Our driver picks us up after breakfast to take us to Haputale, a small town in the up country. We stop at a tea factory on the way for a tour and tasting. The tea sorting machines are British, a hundred years old. I choose gunpowder green. We buy a chicken samosa for our driver.
Passing through Nuwara Eliya, we see bountiful produce stands on the side of the road, one after another of beautiful okra, squash, watermelon, peppers, cauliflower, any vegetable you could want.
After hours of dizzily winding our way up the mountain, we arrive at a guesthouse that is still under construction. Our room looks out over the valley, a view that takes your breath away for a moment before the power lines come into focus.
On the second night it rains heavily. Little pieces of plaster start to fall from the ceiling onto the bed, just missing my head.
Every evening we eat at a restaurant down the hill. The rice and curry plates are still mountains of rice with a spoonful of daal, salad, soya protein, and curried vegetables. After so much rice, I finally order a tomato and cheese roti one night, hoping for paneer, but it turns out to be Kraft singles.
Before the sun is too strong in the mornings, we climb to the top of the ridge where we can see the valley below and hike along the trail until the mist rolls in. One morning we spot a three-foot-long snake before it disappears into the tea bushes.
Reserved seats are sold out, so we ride third class to Ella. The seats are pleather and the windows open. A woman across from us has a chicken in a box sitting at her feet.
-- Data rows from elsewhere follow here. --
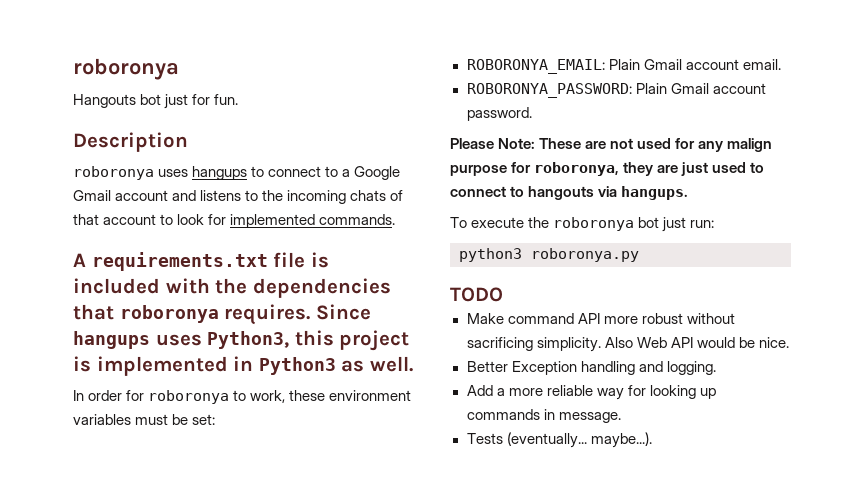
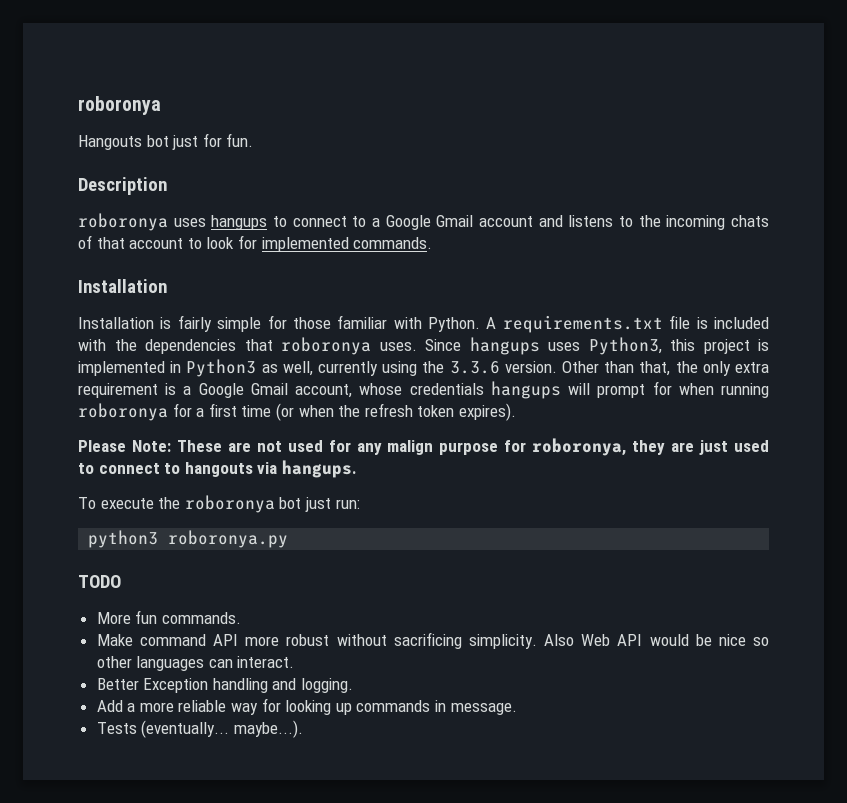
(396, 219) none -> [78,279,167,293] [78,315,481,332] Installation // Installation is fairly simple for those familiar with Python.
[224,304,311,325] requires. -> [379,342,417,351] uses.
[369,356,413,372] [73,390,412,404] [73,414,216,425] [466,59,781,74] [466,83,766,98] [466,107,532,121] well. // In order for roboronya to work, these environment variables must be set: // ROBORONYA_EMAIL: Plain Gmail account email. // ROBORONYA_PASSWORD: Plain Gmail account password. -> [282,361,770,376] [78,381,769,399] [78,403,516,421] well, currently using the 3.3.6 version. Other than that, the only extra requirement is a Google Gmail account, whose credentials hangups will prompt for when running roboronya for a first time (or when the refresh token expires).
(503, 294) none -> [96,610,241,624] // More fun commands.
[758,337,789,348] nice. -> [718,634,769,646] [96,656,295,671] nice so other languages can interact.

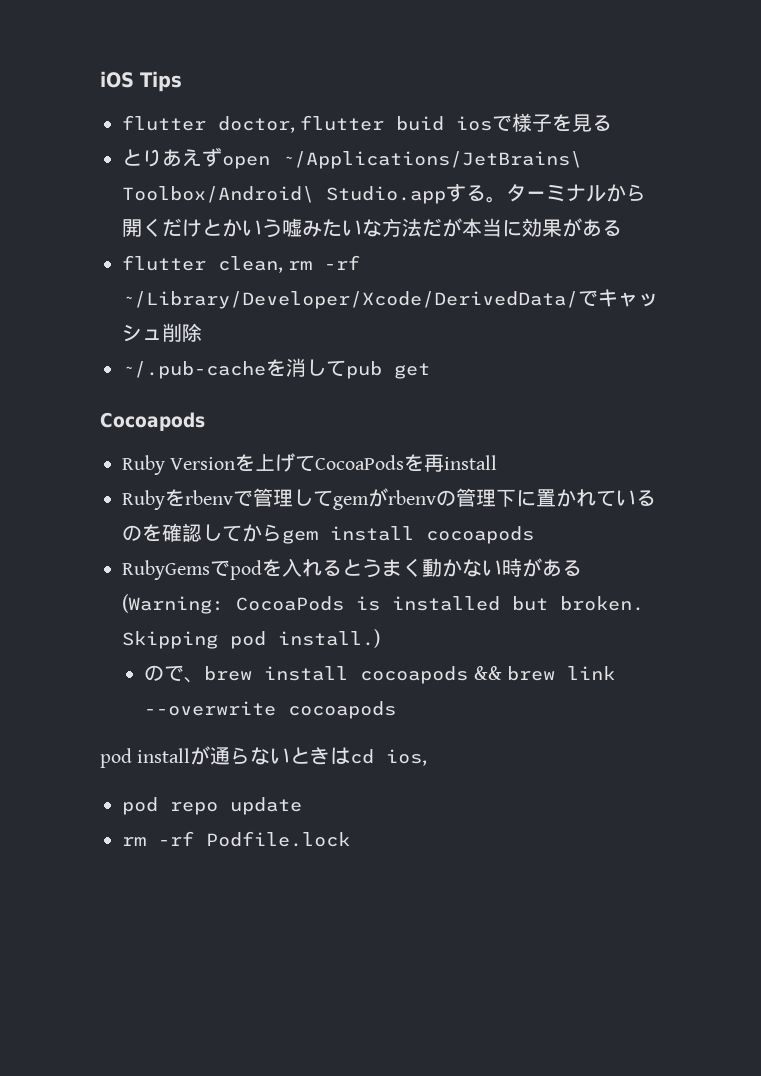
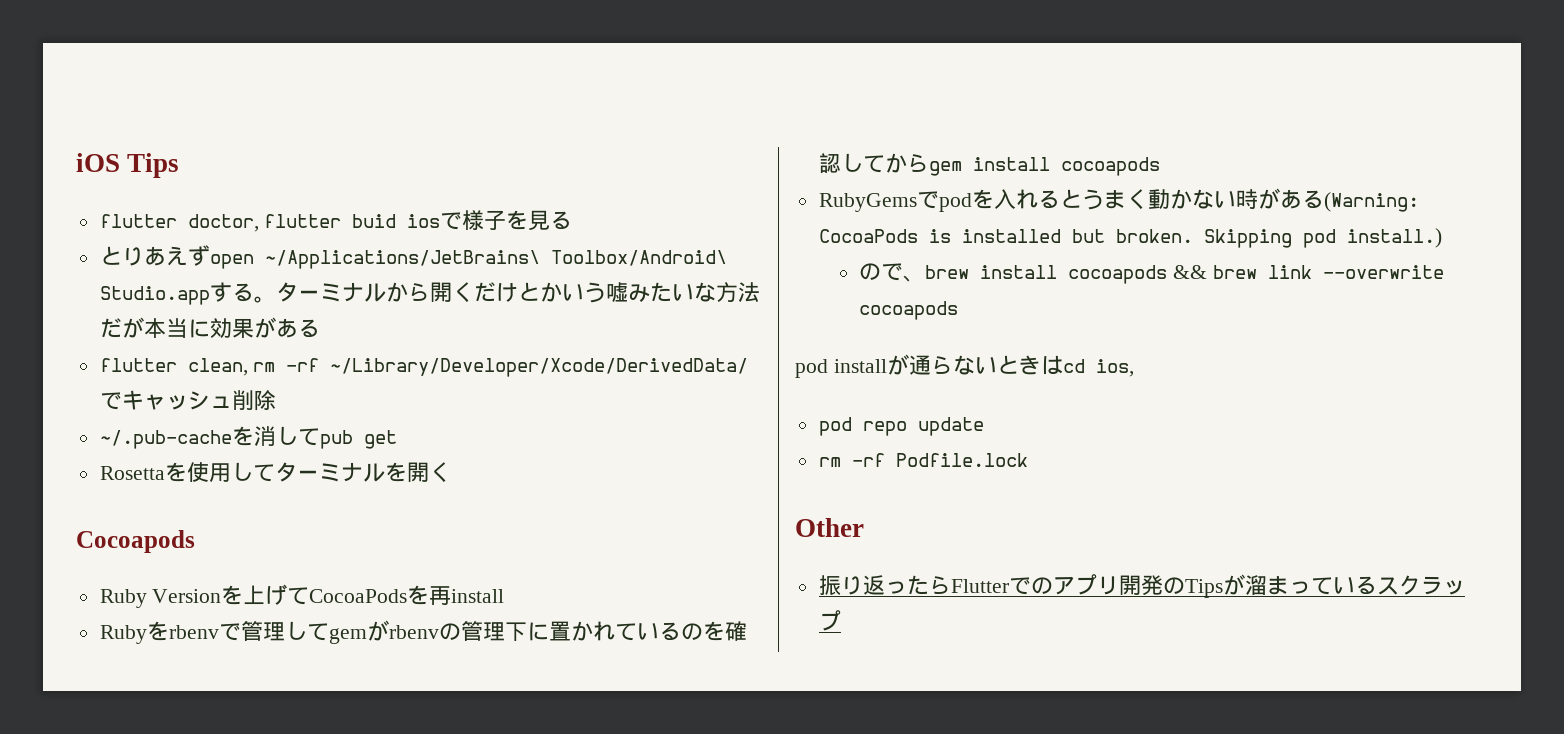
(430, 371) none -> [99,462,451,483] // Rosettaを使用してターミナルを開く
(350, 839) none -> [795,518,864,537] [818,574,1465,598] [818,610,841,631] // Other // 振り返ったらFlutterでのアプリ開発のTipsが溜まっているスクラップ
We arrive delighted to find a busy main street lined with cafes and minimarts. Our host shows us a shortcut up to the train tracks and tells us to walk on the tracks until we reach the colonial-era Nine Arch Bridge. Near the end, we enter a tunnel filled with bats and rush through. On the other side, the bridge curves through lush green undergrowth and palm trees.
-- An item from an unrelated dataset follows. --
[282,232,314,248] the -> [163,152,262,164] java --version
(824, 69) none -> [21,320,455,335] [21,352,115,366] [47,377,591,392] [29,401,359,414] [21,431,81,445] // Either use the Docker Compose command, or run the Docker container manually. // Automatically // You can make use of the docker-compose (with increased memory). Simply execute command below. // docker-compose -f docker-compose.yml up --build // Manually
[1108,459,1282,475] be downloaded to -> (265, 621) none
While we wait for the train in the shade of broad banana leaves, eating melting ice cream, a girl appears in front of me and asks, where you from? Her name is Lisa, she’s eleven and on vacation with her parents, three brothers, and five cousins from Galle.
For dinner we order stir fried okra, pumpkin curry, spinach daal, and jackfruit curry. The waiter suggests we order two plates of rice with curry, but we say no no no, we don’t want rice with curry, we want curry with rice.
When we return we discover the power is out. The German guests next door are reading by candlelight.
In the morning our host sets out a deep bowl of daal, hot roti, freshly grated coconut sambal, sweet watermelon, bananas, curd with pineapple and treacle, an omelette, and avocado smoothies. The German ladies offer us half their papaya.
By the time we finish breakfast, the sun is already high. We quickly set off to hike Little Adam’s Peak. At the top, two boys offer to sell us bottled water from their backpacks. We ask them what time they got there this morning, and the younger one says 6 AM. That’s so early, we say, and he replies rather seriously, I’m a businessman.
We find a table at Cafe Chill, parched and burnt after our hike. Every tourist in town must be here, packed as it is. I look through the menu and see it – at last, lamprais. Our waiter brings a frozen passionfruit mint tea and sets down small bowls of sambol and papadum chips, then unfolds a grilled banana leaf to reveal a steaming packet of eggplant, jackfruit, beetroot, and green peppers melting into soft yellow rice.
A middle aged man who lived in Italy for many years came back to open the hotel we’re staying in. He loves to talk. We ask him why Sri Lankans eat so much rice. Because it’s cheap, he says. Vegetables are expensive. I used to give mango at breakfast, but now, the price is too high.